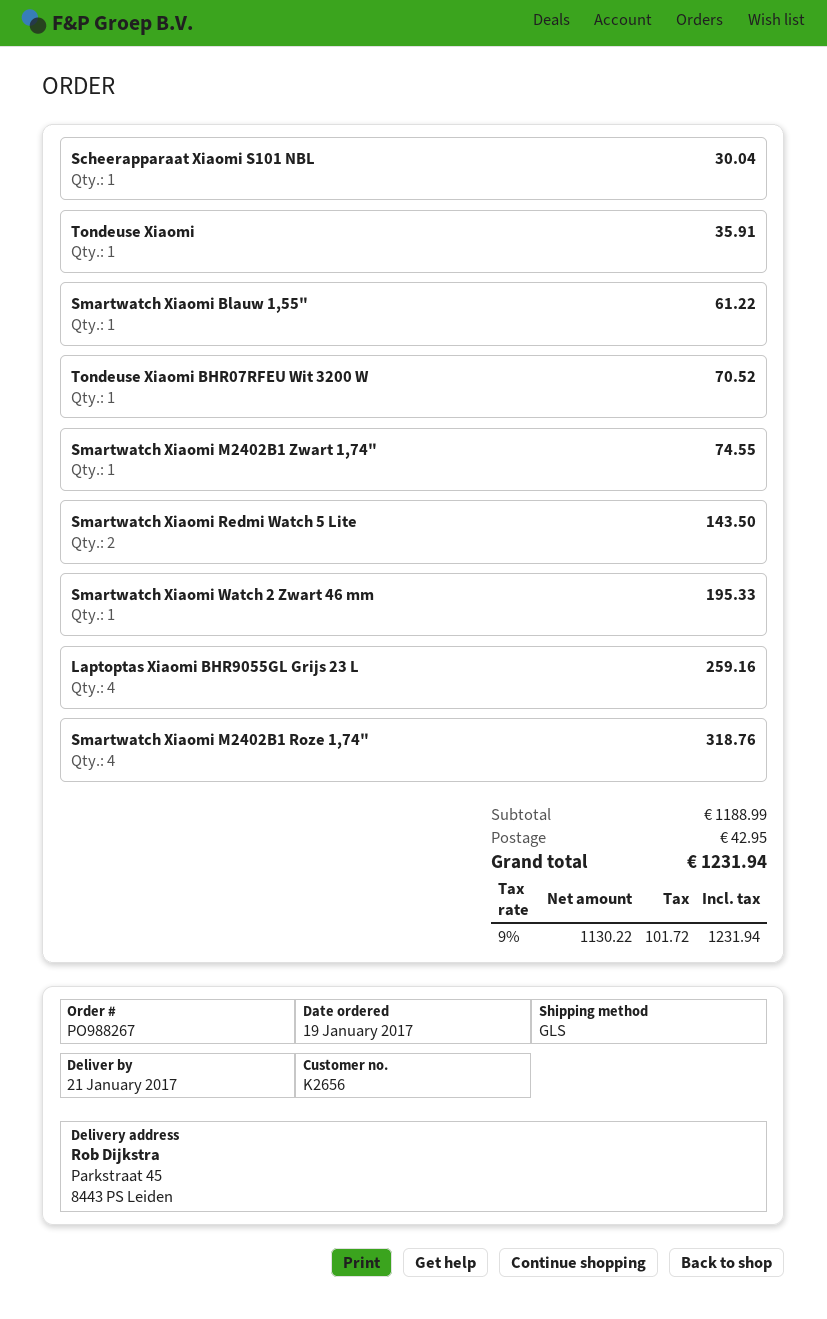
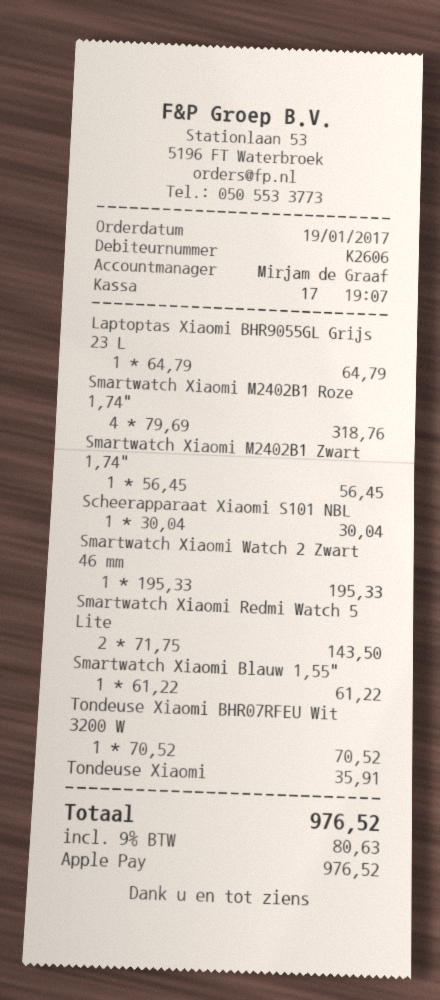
customer number: K2656 -> K2606
Smartwatch Xiaomi M2402B1 Zwart 1,74": 1 for 74.55 -> 1 for 56.45
Laptoptas Xiaomi BHR9055GL Grijs 23 L: 4 for 259.16 -> 1 for 64.79
shipping: 42.95 -> none
tax: 9% = 101.72 -> 9% = 80.63
total: 1231.94 -> 976.52

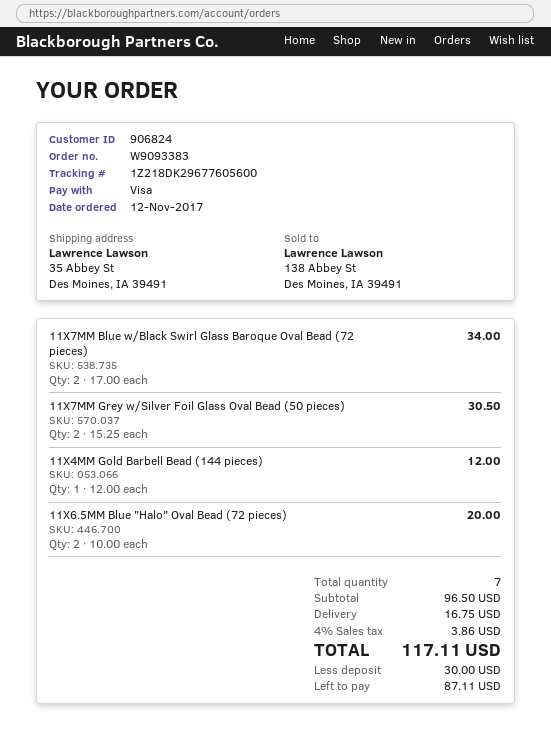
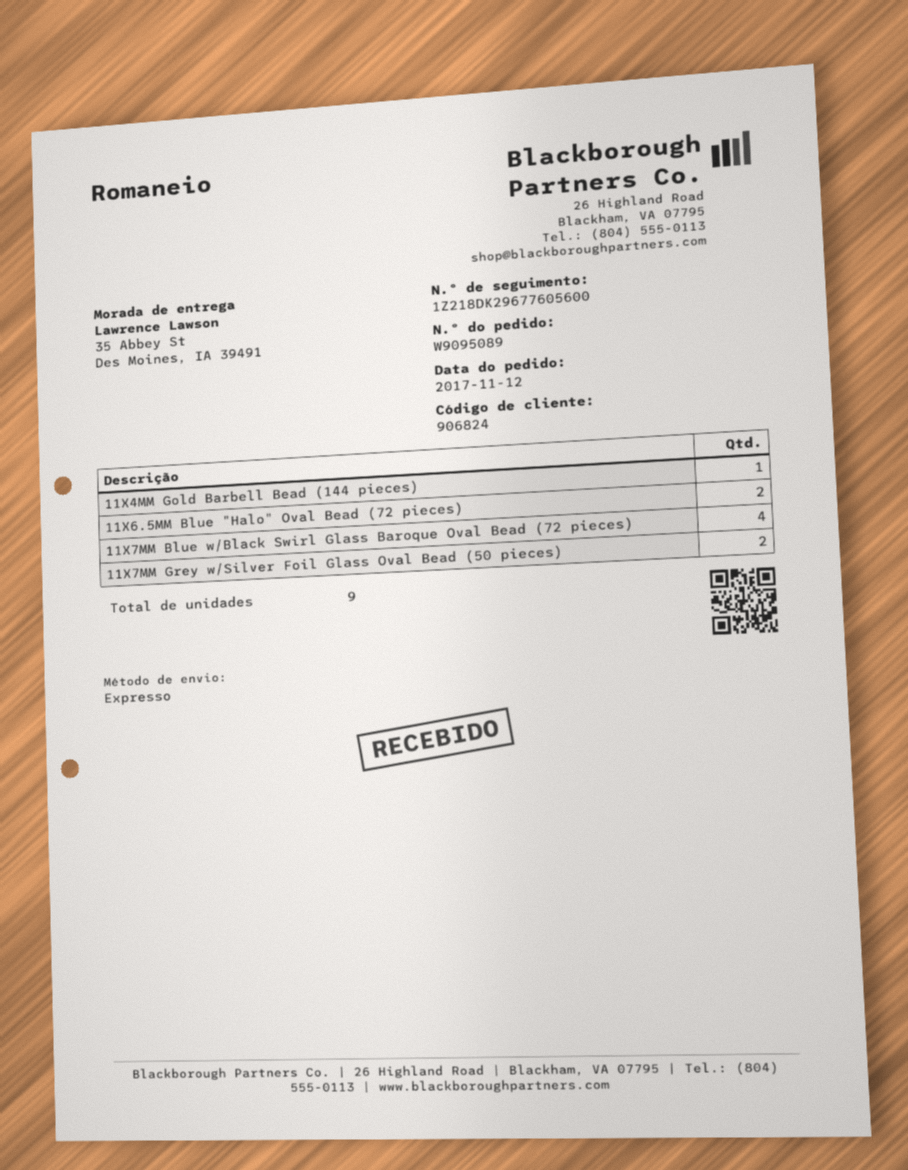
order number: W9093383 -> W9095089
11X7MM Blue w/Black Swirl Glass Baroque Oval Bead (72 pieces): 2 -> 4
total quantity: 7 -> 9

Work task
Could you retype every line above exactly as it appears, skipping the pictures?

Solution below
customer number: K2656 -> K2606
Smartwatch Xiaomi M2402B1 Zwart 1,74": 1 for 74.55 -> 1 for 56.45
Laptoptas Xiaomi BHR9055GL Grijs 23 L: 4 for 259.16 -> 1 for 64.79
shipping: 42.95 -> none
tax: 9% = 101.72 -> 9% = 80.63
total: 1231.94 -> 976.52

order number: W9093383 -> W9095089
11X7MM Blue w/Black Swirl Glass Baroque Oval Bead (72 pieces): 2 -> 4
total quantity: 7 -> 9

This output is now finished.